Louise Labé , also Louize Labé (* approx. 1524 in Lyon , † April 25, 1566 in Parcieux-en-Dombes near Lyon) was a French author. Known above all as the emancipated woman avant la lettre during her lifetime , she has been one of the most important French poets since her rediscovery at the end of the 18th century.

life and work

Louise Labé was the daughter of the second marriage of the wealthy rope manufacturer Pierre Charly, known as L'abbé or Labé, and grew up in Lyon, which was then economically and intellectually prosperous. She received an excellent and varied education for a young bourgeoisie of the time and learned not only to play several languages ​​and to play the lute, but also - if you believe her third elegy - to skillfully embroider, ride and even fence. She was married at a very young age to a much older, rich rope manufacturer and was henceforth called "la Belle Cordière", the beautiful rope woman.

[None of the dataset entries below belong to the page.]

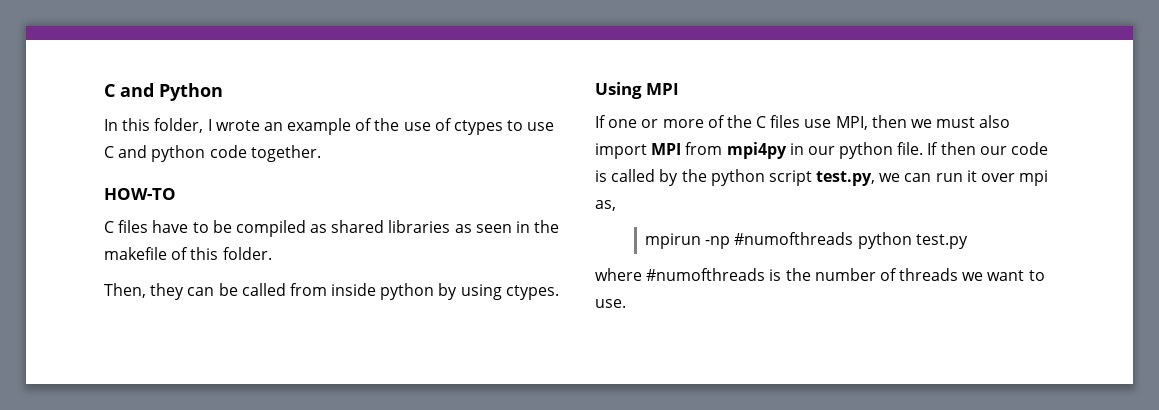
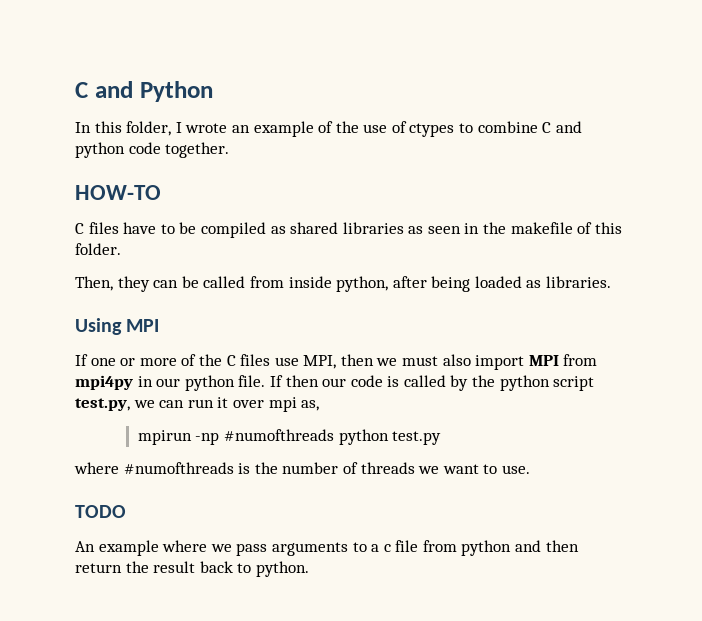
- In this folder, I wrote an example of the use of ctypes to use C and python code together.
+ In this folder, I wrote an example of the use of ctypes to combine C and python code together.
- Then, they can be called from inside python by using ctypes.
+ Then, they can be called from inside python, after being loaded as libraries.
+ TODO
+ An example where we pass arguments to a c file from python and then return the result back to python.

In her salon she gathered the Lyonesian beauties and writers, e. B. the well-known lyric poet Maurice Scève , was adored by them and encouraged them to discuss and write about all aspects of love and, last but not least, about the position and role of women in poetry and society. She wrote herself at least occasionally. After her early widowhood, she put together an anthology in 1555 and published it with the famous Lyonesian printer Jean de Tournes under the title Œuvres de Louise Labé, Lyonnaise .

In addition to 24 poems by friendly authors, the narrow volume contains three complexes: the prose text Le Débat d'Amour et de Folie , one, as the title suggests, an irrelevant dispute between Amor and folly, including the pleadings of Apollo and Mercury and Jupiter's arbitration , and three more shorter elegies in the style of Clément Marot and above all the famous 24 sonnets , the three or four of the most beautiful of which are counted among the best poems in French. They are about the passion of a female self, suggested to be identical to the author herself, for a distant lover who in turn appears to be rather tepid - behind whose figure hides the now practically unknown writer Olivier de Magny, who was on his way from Paris to Rome for a while had stayed in Lyon. Although formally and ideally they completely correspond to the Petrarkist poetry conventions of the epoch, the sonnets, as in some places the elegies, appear unusually confessional and authentic, so that they can also appeal to modern readers.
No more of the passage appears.